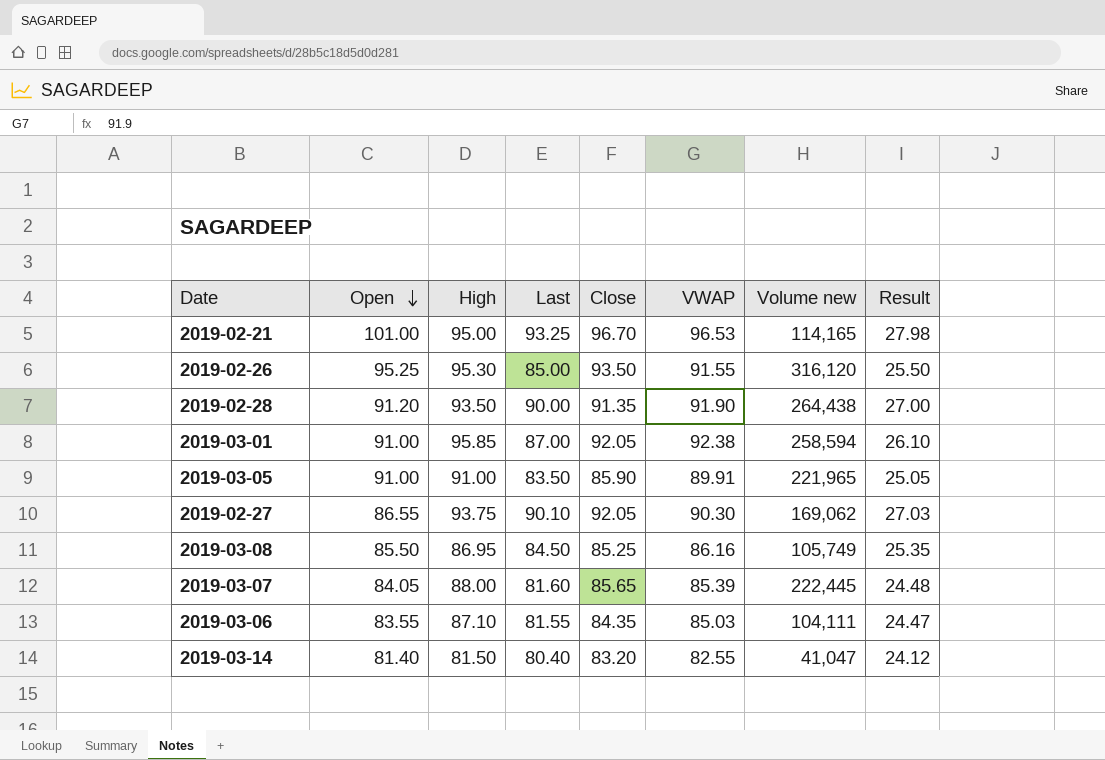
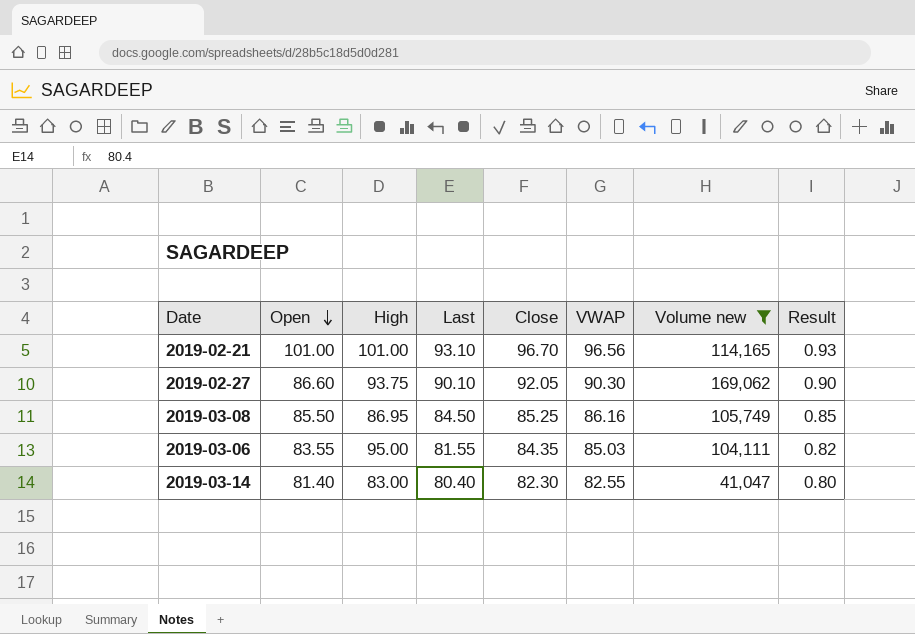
filter: none -> Volume new <= 169,062
column Result | formula: [Last] * 0.3 -> [Last] * 0.01
2019-02-21 | High: 95.00 -> 101.00
2019-02-21 | Last: 93.25 -> 93.10
2019-02-21 | VWAP: 96.53 -> 96.56
2019-02-27 | Open: 86.55 -> 86.60
2019-03-06 | High: 87.10 -> 95.00
2019-03-14 | High: 81.50 -> 83.00
2019-03-14 | Close: 83.20 -> 82.30

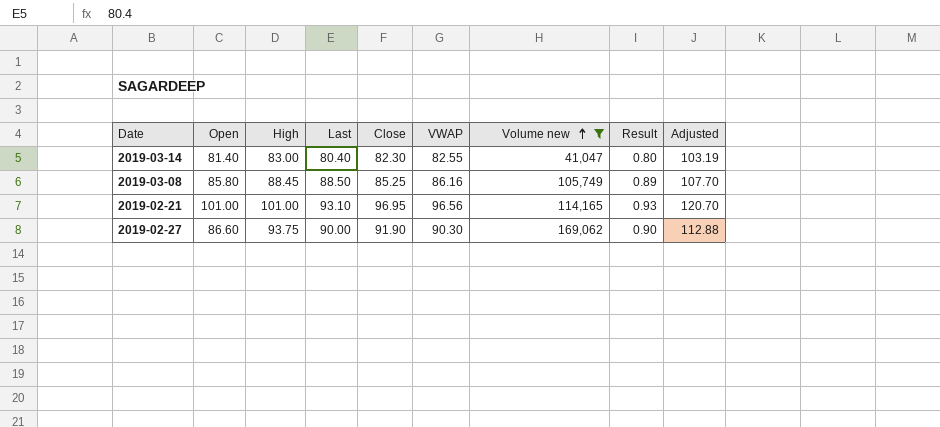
row order: Open descending -> Volume new ascending
column Adjusted | formula: none -> [VWAP] * 1.25
row 2019-03-06: 83.55 | 95.00 | 81.55 | 84.35 | 85.03 | 104,111 | 0.82 -> none
2019-03-08 | Open: 85.50 -> 85.80
2019-03-08 | High: 86.95 -> 88.45
2019-03-08 | Last: 84.50 -> 88.50
2019-03-08 | Result: 0.85 -> 0.89
2019-02-21 | Close: 96.70 -> 96.95
2019-02-27 | Last: 90.10 -> 90.00
2019-02-27 | Close: 92.05 -> 91.90

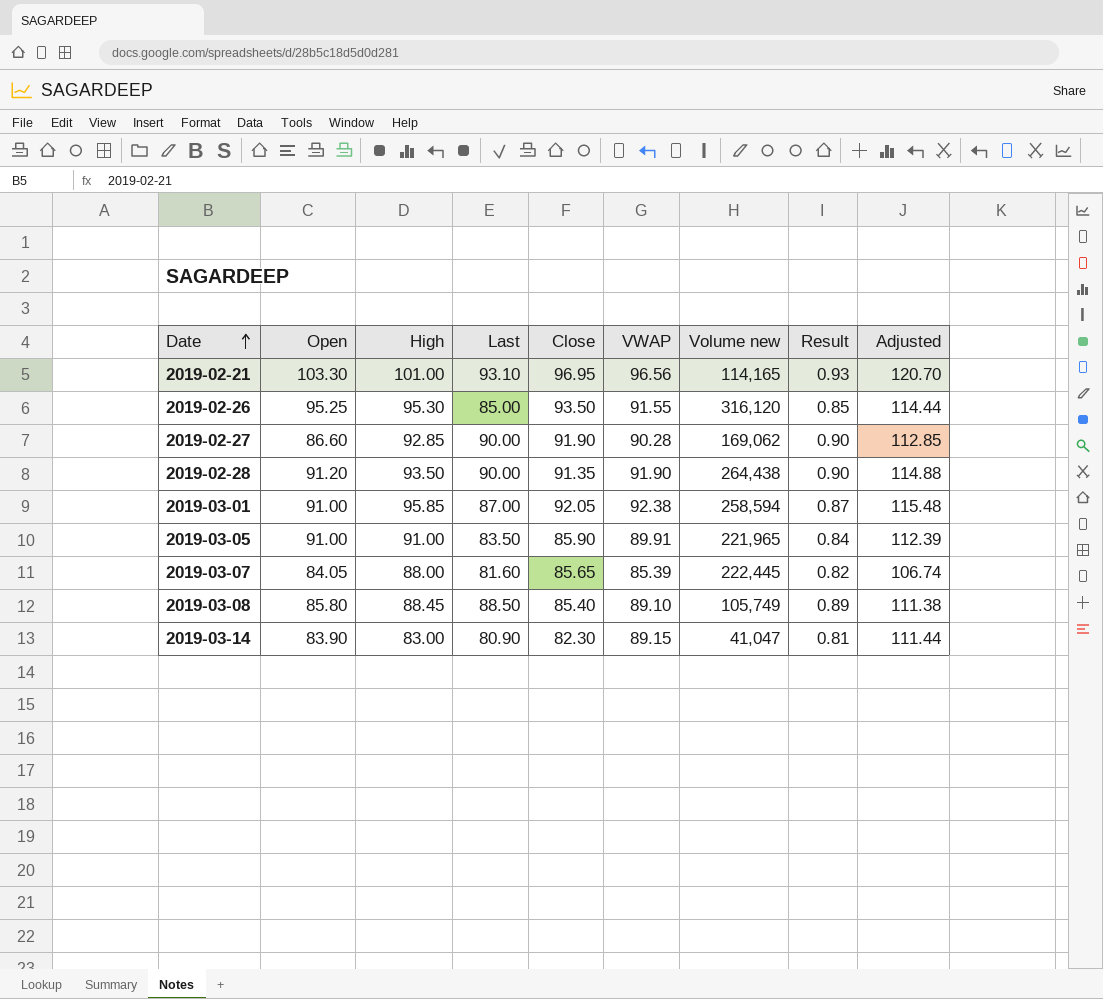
filter: Volume new <= 169,062 -> none
row order: Volume new ascending -> Date ascending
2019-02-21 | Open: 101.00 -> 103.30
2019-02-27 | High: 93.75 -> 92.85
2019-02-27 | VWAP: 90.30 -> 90.28
2019-02-27 | Adjusted: 112.88 -> 112.85
2019-03-08 | Close: 85.25 -> 85.40
2019-03-08 | VWAP: 86.16 -> 89.10
2019-03-08 | Adjusted: 107.70 -> 111.38
2019-03-14 | Open: 81.40 -> 83.90
2019-03-14 | Last: 80.40 -> 80.90
2019-03-14 | VWAP: 82.55 -> 89.15
2019-03-14 | Result: 0.80 -> 0.81
2019-03-14 | Adjusted: 103.19 -> 111.44

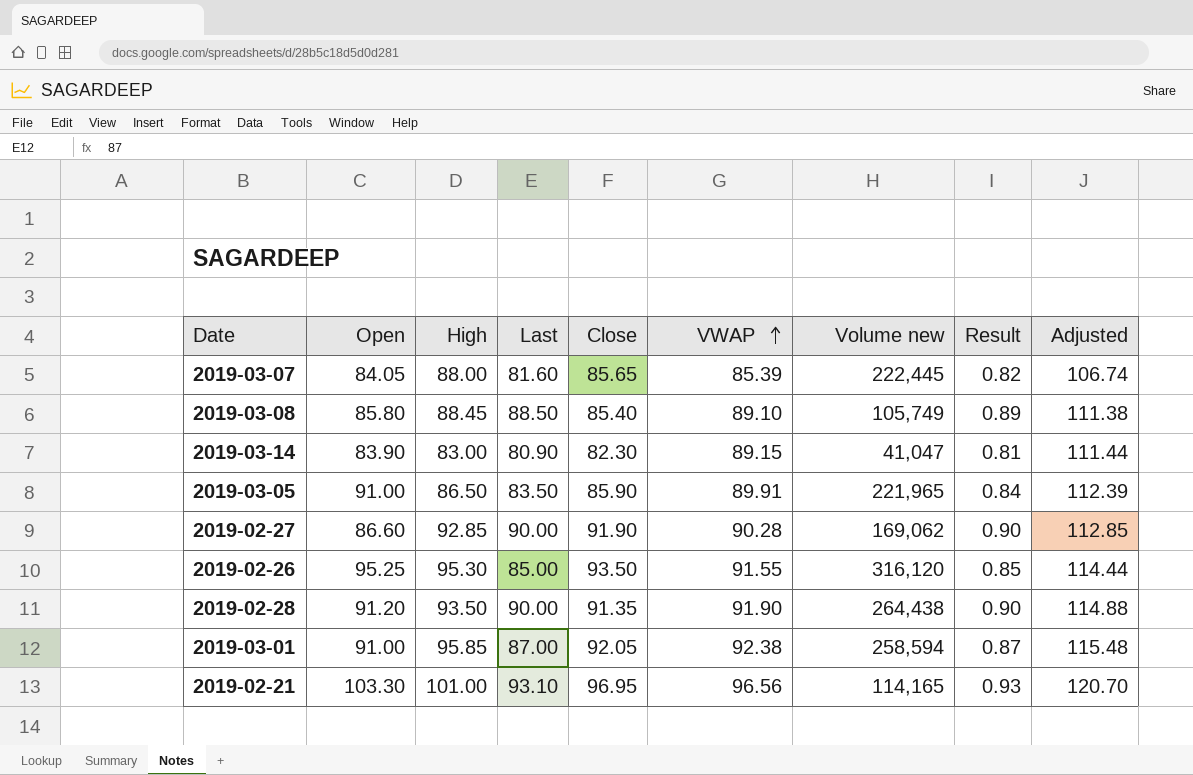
row order: Date ascending -> VWAP ascending
2019-03-05 | High: 91.00 -> 86.50

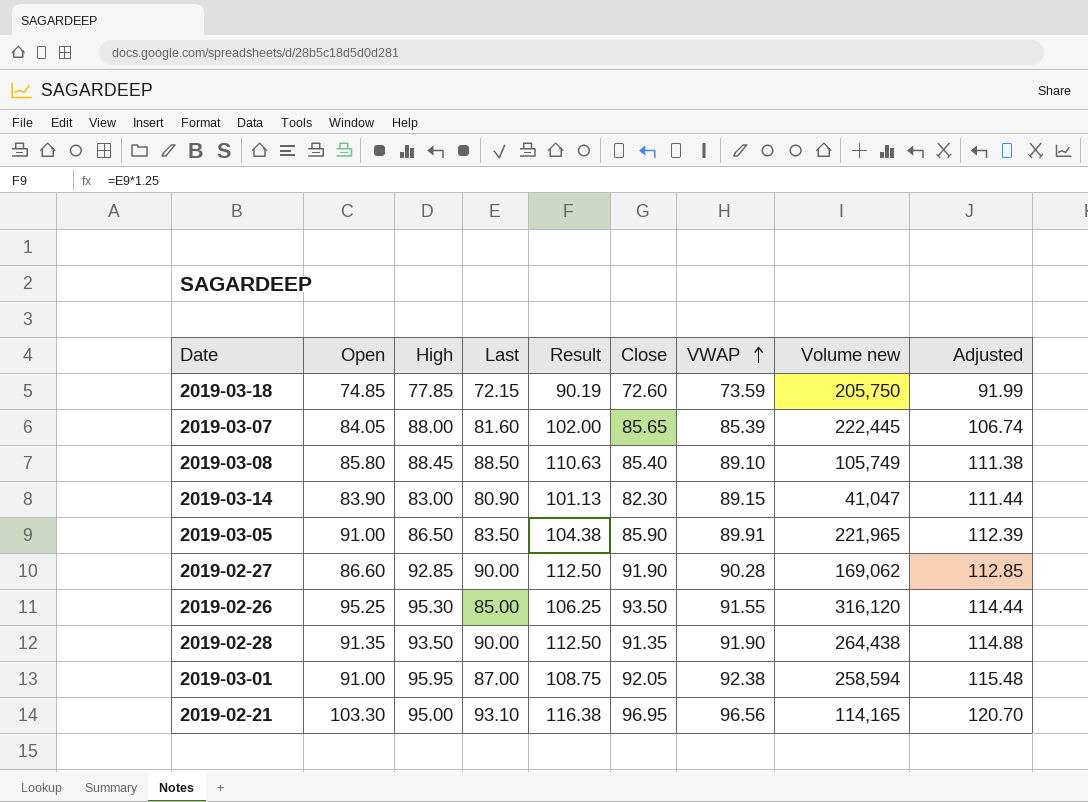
column Result | formula: [Last] * 0.01 -> [Last] * 1.25
column Result | position: 8 -> 5
row 2019-03-18: none -> 74.85 | 77.85 | 72.15 | 90.19 | 72.60 | 73.59 | 205,750 | 91.99
2019-02-28 | Open: 91.20 -> 91.35
2019-03-01 | High: 95.85 -> 95.95
2019-02-21 | High: 101.00 -> 95.00

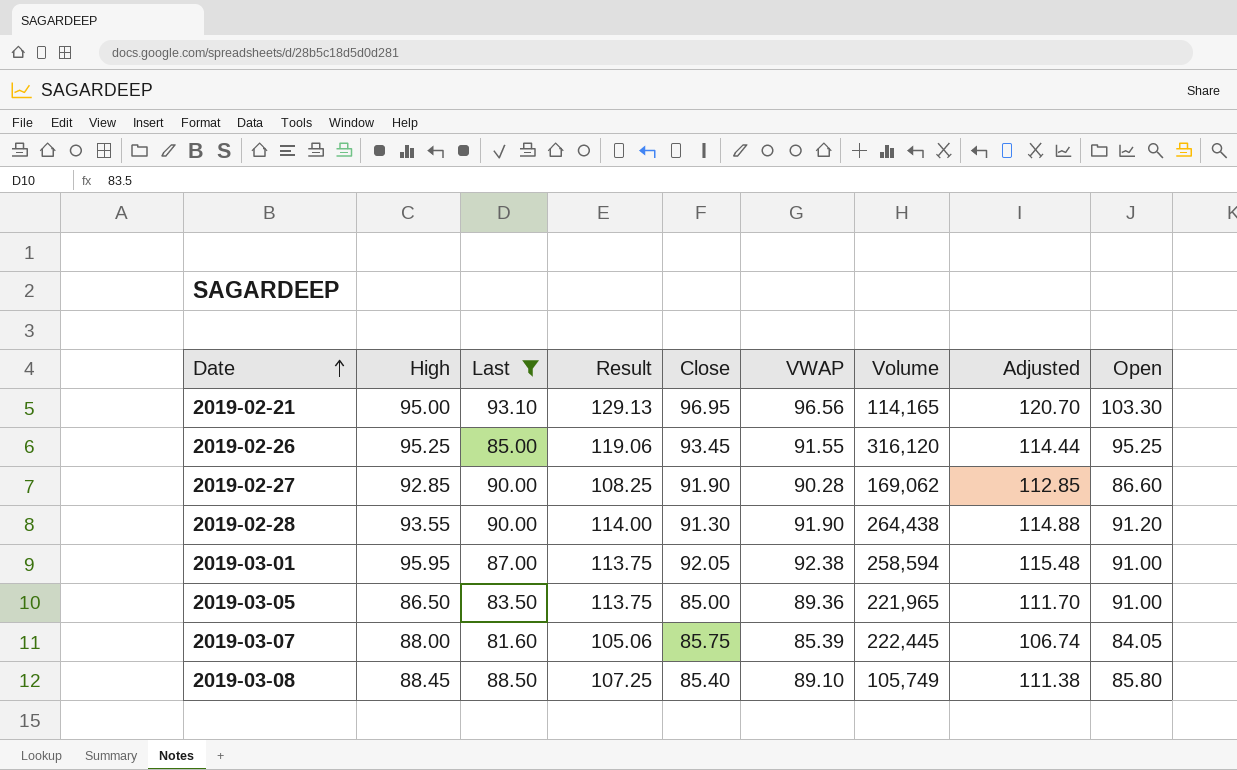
filter: none -> Last >= 81.60
row order: VWAP ascending -> Date ascending
column Result | formula: [Last] * 1.25 -> [Open] * 1.25
column name: Volume new -> Volume
column Open | position: 2 -> 9
2019-02-26 | High: 95.30 -> 95.25
2019-02-26 | Close: 93.50 -> 93.45
2019-02-28 | High: 93.50 -> 93.55
2019-02-28 | Close: 91.35 -> 91.30
2019-02-28 | Open: 91.35 -> 91.20
2019-03-05 | Close: 85.90 -> 85.00
2019-03-05 | VWAP: 89.91 -> 89.36
2019-03-05 | Adjusted: 112.39 -> 111.70
2019-03-07 | Close: 85.65 -> 85.75

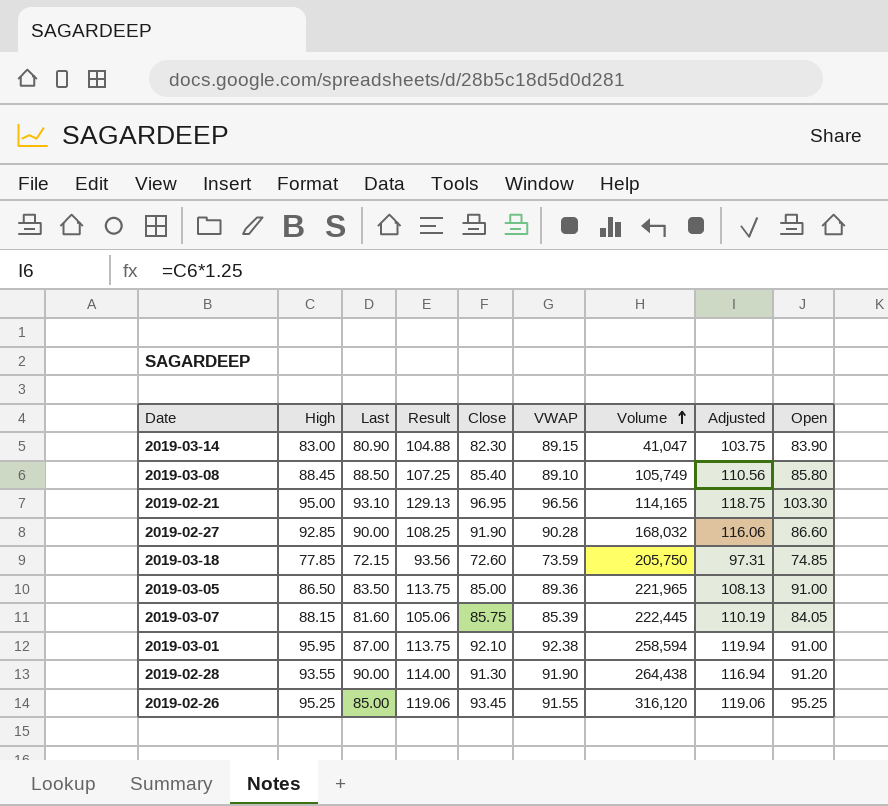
filter: Last >= 81.60 -> none
row order: Date ascending -> Volume ascending
column Adjusted | formula: [VWAP] * 1.25 -> [High] * 1.25
2019-02-27 | Volume: 169,062 -> 168,032
2019-03-07 | High: 88.00 -> 88.15
2019-03-01 | Close: 92.05 -> 92.10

=== Your assignment ===
Where a line of the data holds the word "Close", copy that line.

=== Solution to the problem ===
2019-03-14 | Close: 83.20 -> 82.30
2019-02-21 | Close: 96.70 -> 96.95
2019-02-27 | Close: 92.05 -> 91.90
2019-03-08 | Close: 85.25 -> 85.40
2019-02-26 | Close: 93.50 -> 93.45
2019-02-28 | Close: 91.35 -> 91.30
2019-03-05 | Close: 85.90 -> 85.00
2019-03-07 | Close: 85.65 -> 85.75
2019-03-01 | Close: 92.05 -> 92.10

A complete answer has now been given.